Древний дракон казался весьма-таки грозным.
Казался… Но на самом деле это скорее иллюзией было, лукавым обманом зрения, потому что тяжеловесный, неуместно габаритный змей получился у создателя не особенно удачно и в жизни оказался довольно неловким и крайне неповоротливым. А для выживания в дикой природе тех давних лет, да и сейчас тоже, нужно уметь догонять — чтобы охотиться, или наоборот — убегать, чтоб защищаться. Вот поэтому одни драконы стали водными и до сих в море плавают, а другие — крыльями обзавелись, воздушными мешками для наполнения их метаном, — и освоили пятый, воздушный так сказать океан.

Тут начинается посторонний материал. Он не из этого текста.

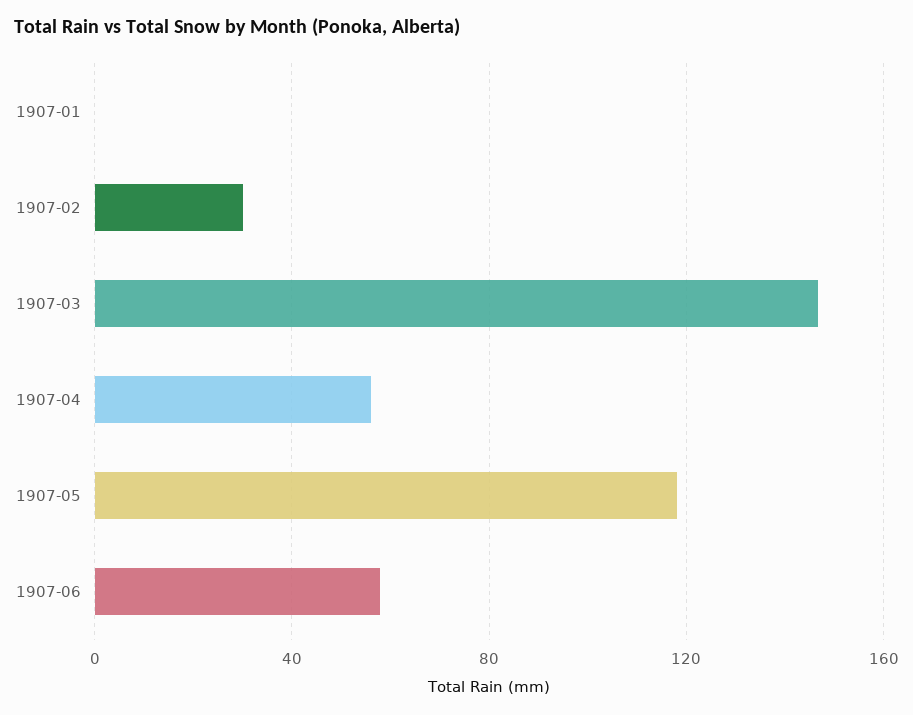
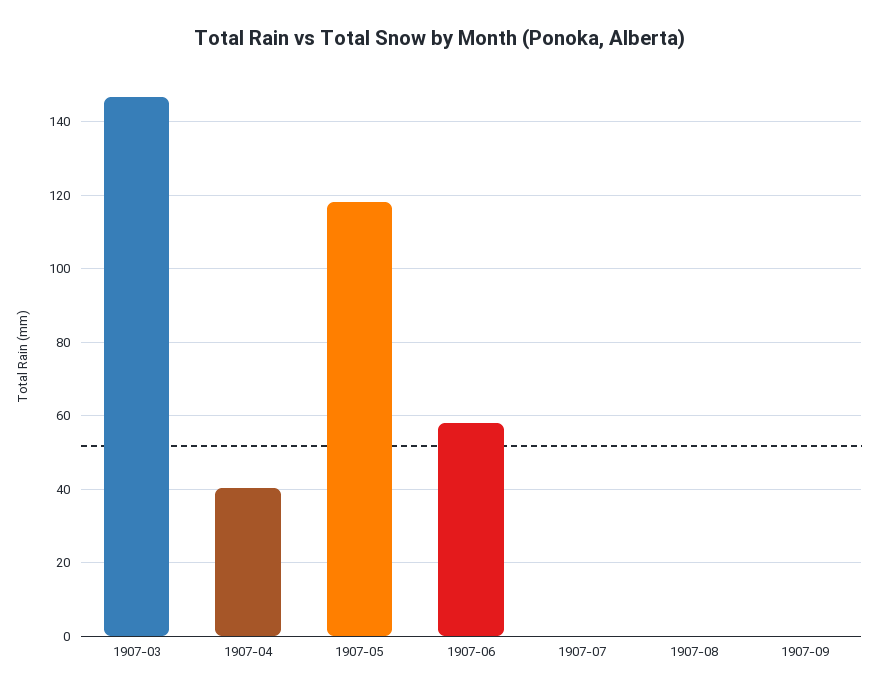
1907-01: 0 -> none
1907-02: 30 -> none
1907-04: 55 -> 40
1907-07: none -> 0
1907-08: none -> 0
1907-09: none -> 0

Когда-то очень давно на земле жили ну очень большие дивные завры — называли их дивно-заврами. А потом пришла столетняя зима, и дивно-завры сгинули. А крокодилоиды, черепахи, ящерицы и змеи научились жить не только на суше, но и в воде, потому и сохранились до сих пор. Также и драконы — всех спасло море, в котором всегда можно было найти какое-никакое пропитание.
Но дракон ведь не всё время в воде пребывал, или в воздухе, например…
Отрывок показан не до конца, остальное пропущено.